Des études génomiques ont identifié un autre facteur potentiel de résistance dans les réarrangements ERG impliquant des gènes tels que TMPRSS2, SLC45A3 et NDRG1 qui sont transcrits par des récepteurs aux androgènes.16 Ces résultats pourraient représenter des cibles thérapeutiques potentielles à l’avenir.
Le CRPC est hétérogène sur le plan moléculaire, car jusqu’à 23% des mCRPC abritent des aberrations de la voie de réparation de l’ADN et 8% des découvertes de lignées germinales.25 Les altérations de la perte de fonction dans les gènes homologues de réparation de la recombinaison sont associées à une réponse à l’inhibition de la poly (ADP-ribose) polymérase.29 L’essai profond de phase III a comparé l’olaparib à l’enzalutamide ou à l’abiratérone chez des patients atteints de mCRPC présentant des altérations somatiques dans l’un des 15 gènes prédéfinis ayant un rôle dans la réparation de la recombinaison homologue dont la maladie avait progressé sur une ARTA antérieure.30 La SSP radiologique dans la cohorte A (y compris les altérations du BRCA1, du BRCA2 et de l’ATM) était de 7,3 mois dans le groupe olaparib contre 3,5 mois dans le groupe témoin (HR, 0,43; P =.0001), et le ROR était de 33 % contre 2,3 %. Les résultats du système d’exploitation sont immatures, mais une analyse intermédiaire a suggéré un avantage avec olaparib (HR, 0,64) malgré le croisement.

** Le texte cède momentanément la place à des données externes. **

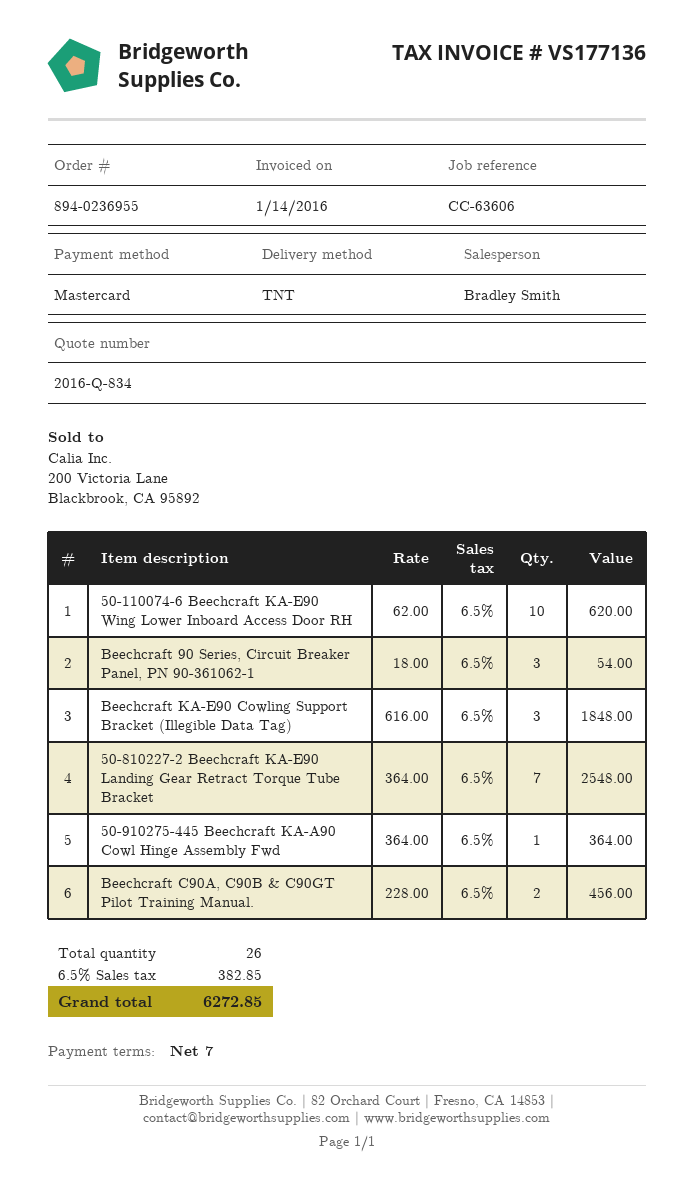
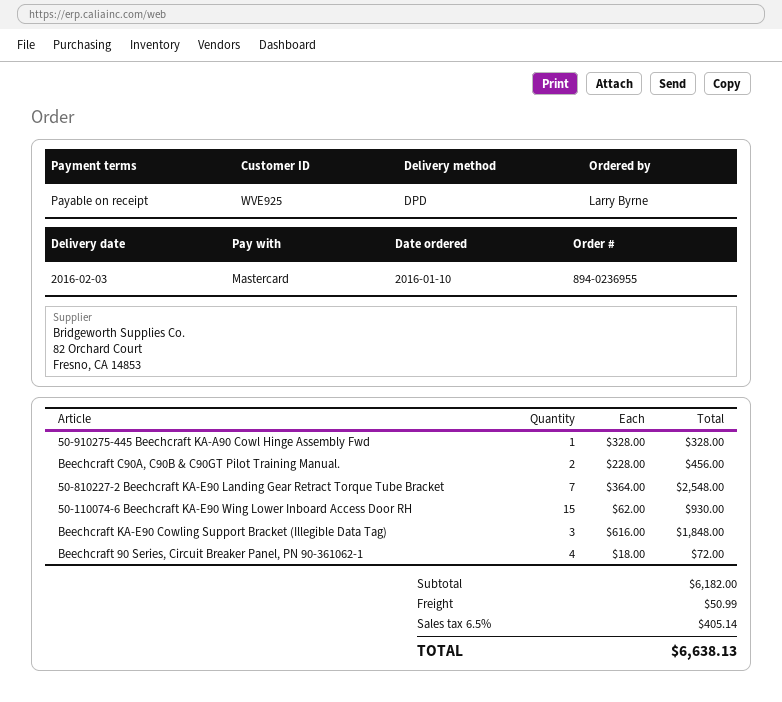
payment terms: 7 days -> on receipt
shipping method: TNT -> DPD
50-110074-6 Beechcraft KA-E90 Wing Lower Inboard Access Door RH: 10 x 62.00 = 620.00 -> 15 x 62.00 = 930.00
Beechcraft 90 Series, Circuit Breaker Panel, PN 90-361062-1: 3 x 18.00 = 54.00 -> 4 x 18.00 = 72.00
50-910275-445 Beechcraft KA-A90 Cowl Hinge Assembly Fwd: 1 x 364.00 = 364.00 -> 1 x 328.00 = 328.00
shipping: none -> 50.99
tax: 6.5% = 382.85 -> 6.5% = 405.14
total: 6272.85 -> 6638.13

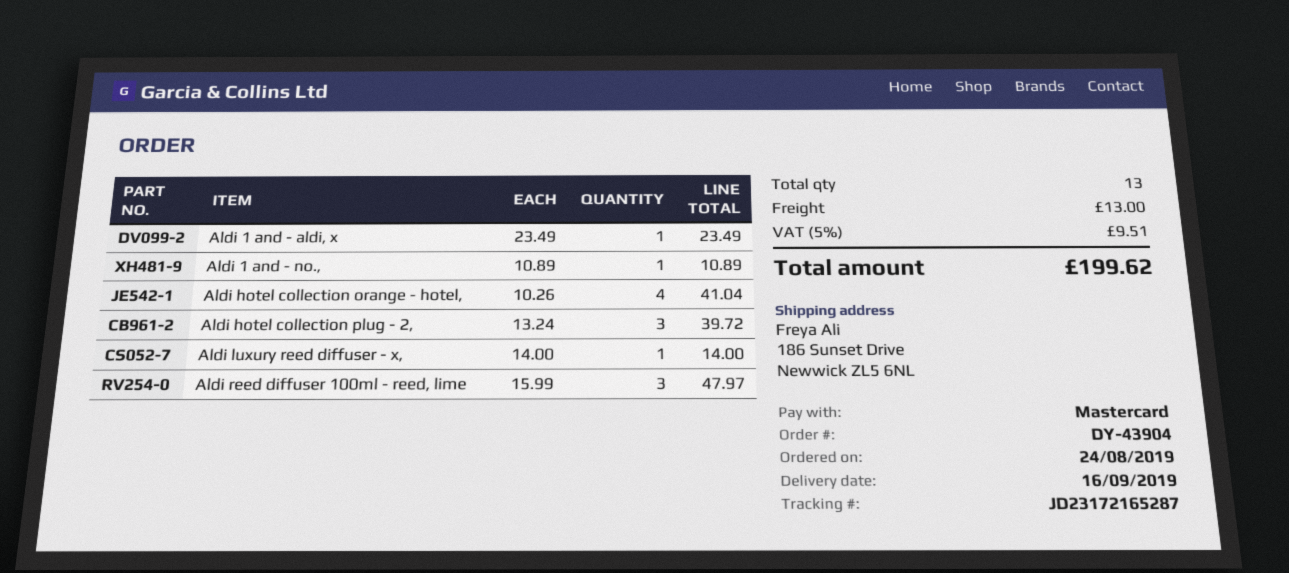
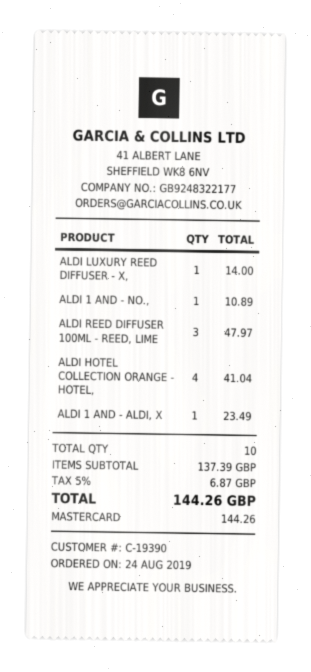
Aldi hotel collection plug - 2,: 3 for 39.72 -> none
total quantity: 13 -> 10
shipping: 13.00 -> none
tax: 5% = 9.51 -> 5% = 6.87
total: 199.62 -> 144.26

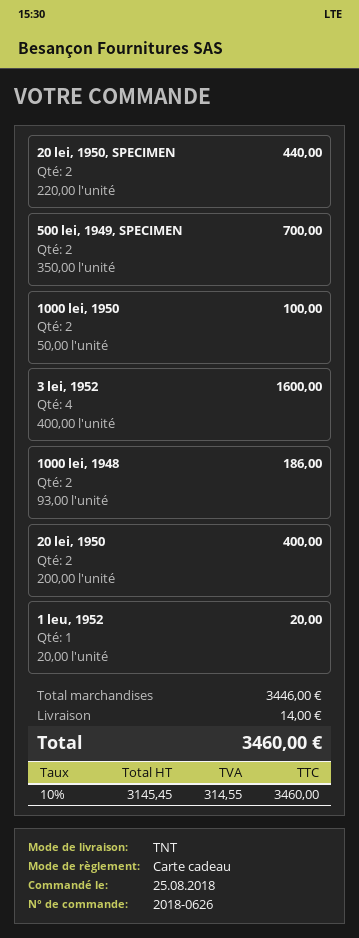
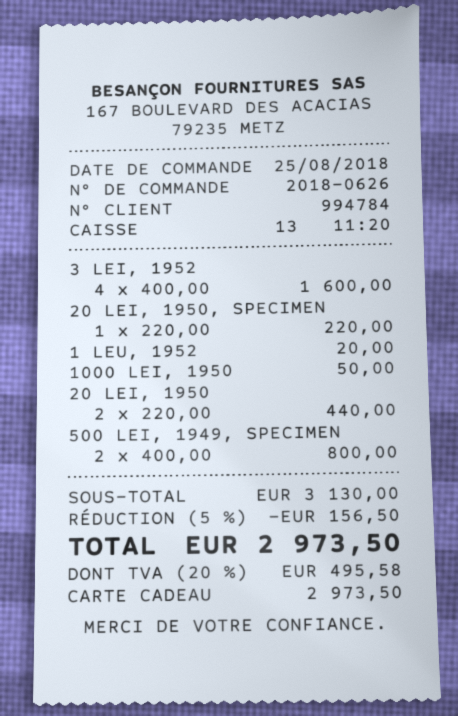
20 lei, 1950, SPECIMEN: 2 x 220.00 = 440.00 -> 1 x 220.00 = 220.00
500 lei, 1949, SPECIMEN: 2 x 350.00 = 700.00 -> 2 x 400.00 = 800.00
1000 lei, 1950: 2 x 50.00 = 100.00 -> 1 x 50.00 = 50.00
1000 lei, 1948: 2 x 93.00 = 186.00 -> none
20 lei, 1950: 2 x 200.00 = 400.00 -> 2 x 220.00 = 440.00
subtotal: 3446.00 -> 3130.00
discount: none -> 5% = 156.50
shipping: 14.00 -> none
tax: 10% = 314.55 -> 20% = 495.58
total: 3460.00 -> 2973.50

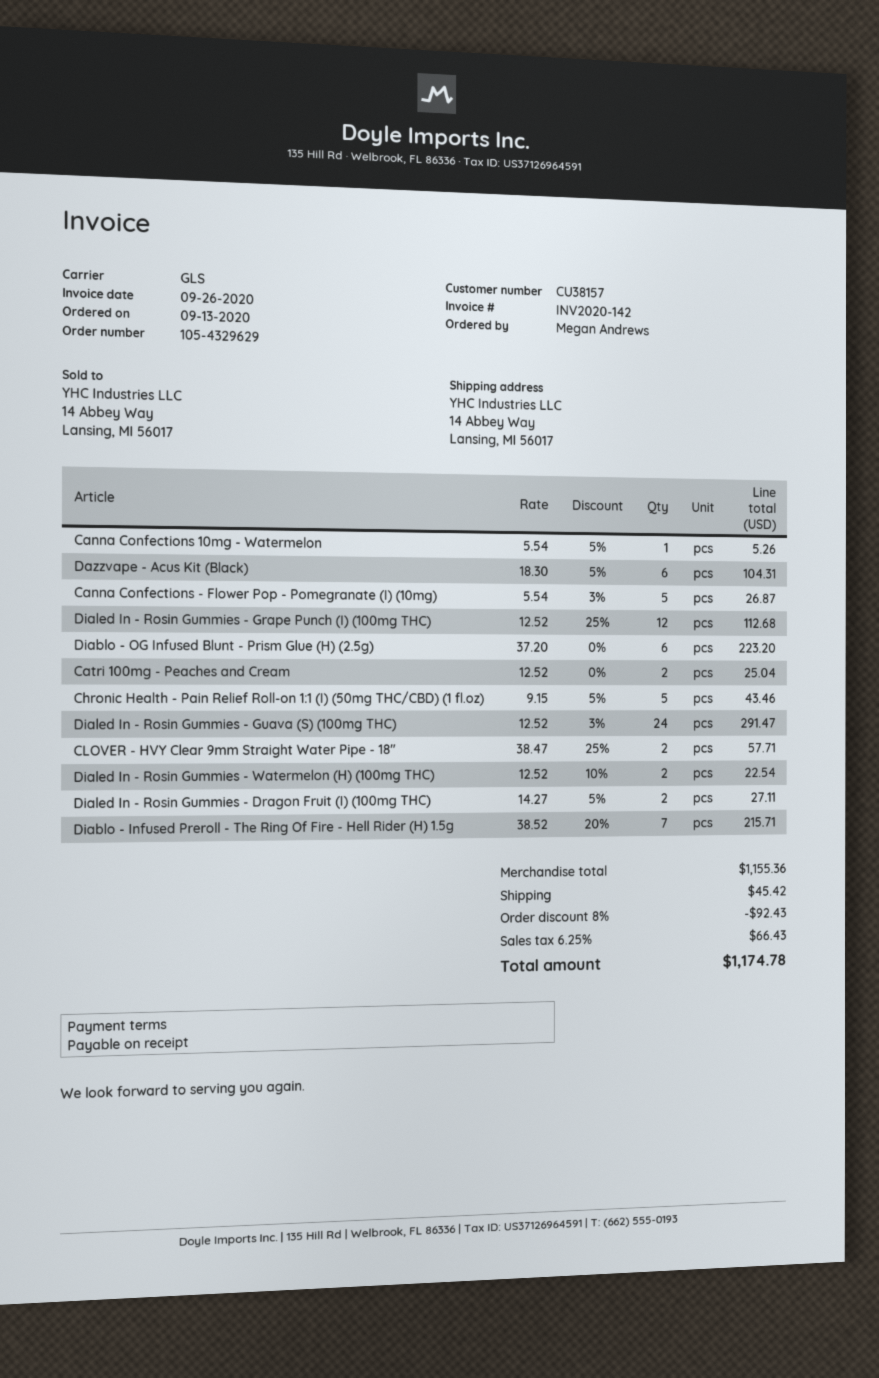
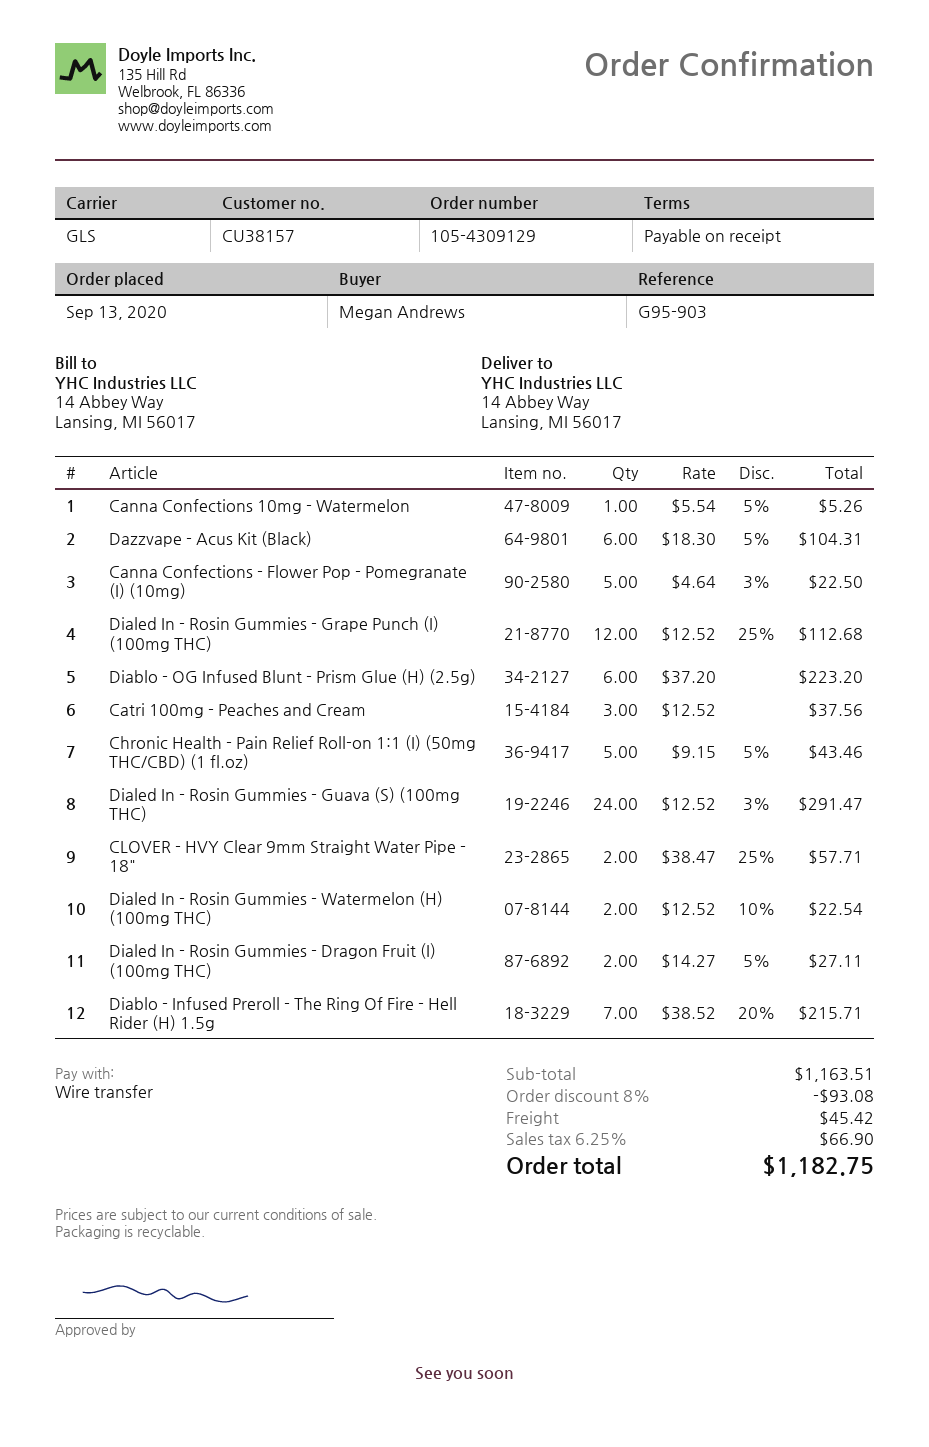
order number: 105-4329629 -> 105-4309129
Canna Confections - Flower Pop - Pomegranate (I) (10mg): 5 x 5.54 - 3% = 26.87 -> 5 x 4.64 - 3% = 22.50
Catri 100mg - Peaches and Cream: 2 x 12.52 = 25.04 -> 3 x 12.52 = 37.56
subtotal: 1155.36 -> 1163.51
discount: 8% = 92.43 -> 8% = 93.08
tax: 6.25% = 66.43 -> 6.25% = 66.90
total: 1174.78 -> 1182.75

Enfin, des tumeurs présentant une instabilité des microsatellites élevée (MSI-high) et un déficit de réparation des discordances (MRD) sont trouvées chez 2% à 3% des patients atteints de mCRPC.25 Le pembrolizumab, inhibiteur du point de contrôle immunitaire, est approuvé pour le traitement des patients atteints de tumeurs solides abritant ces marqueurs. Dans un essai prospectif mené au Memorial Sloan Kettering Cancer Center, 11 patients atteints de mCRPC atteints d’une maladie à forte MSI ont été traités par une thérapie anti-programmée de la protéine de mort cellulaire 1 (PD-1) ou du ligand de mort cellulaire programmé 1 (PD-L1). Plus de 50% des patients ont obtenu une réponse PSA et 45% étaient toujours sous traitement jusqu’à 89 semaines.31 Chez les patients sans caractéristiques MSI-high ou MRD, les réponses au pembrolizumab sont plus modestes. Dans l’étude de phase II KEYNOTE-199 qui a inclus des patients atteints de mCRPC avec progression après docétaxel et au moins 1 traitement endocrinien ciblé, la ROR était de 5% chez les patients PD-L1 positifs et de 3% chez les patients PD-L1 négatifs. Parmi une troisième cohorte de patients atteints d’une maladie à prédominance osseuse, quel que soit le statut PD-L1, 22% ont réussi à contrôler la maladie.32 Le pembrolizumab est également à l’étude en association avec d’autres traitements. Dans un rapport préliminaire de l’essai KEYNOTE-365, le pembrolizumab associé à l’olaparib a démontré un taux de réponse PSA de 9%, une SSP radiographique de 4 mois et un OS de 14 mois.33
Le potentiel d’un traitement moléculaire ciblé chez les patients atteints de mCRPC met en évidence l’importance des tests génomiques dans cette population. On a conseillé à notre patient d’être testé pour élargir ses options de traitement.
Résultat de ce cas
Le patient a commencé le traitement par cabazitaxel à raison de 25 mg/m2 toutes les 3 semaines. Actuellement, il a reçu 2 cycles de chimiothérapie avec une toxicité légère (neuropathie périphérique de grade 1) et son taux de PSA a diminué de plus de 50%. Une tomodensitométrie de contrôle et une analyse osseuse pour évaluer la réponse sont en attente.
Information financière: Les auteurs n’ont aucun intérêt financier significatif ni aucune autre relation avec le fabricant de tout produit ou fournisseur de tout service mentionné dans cet article.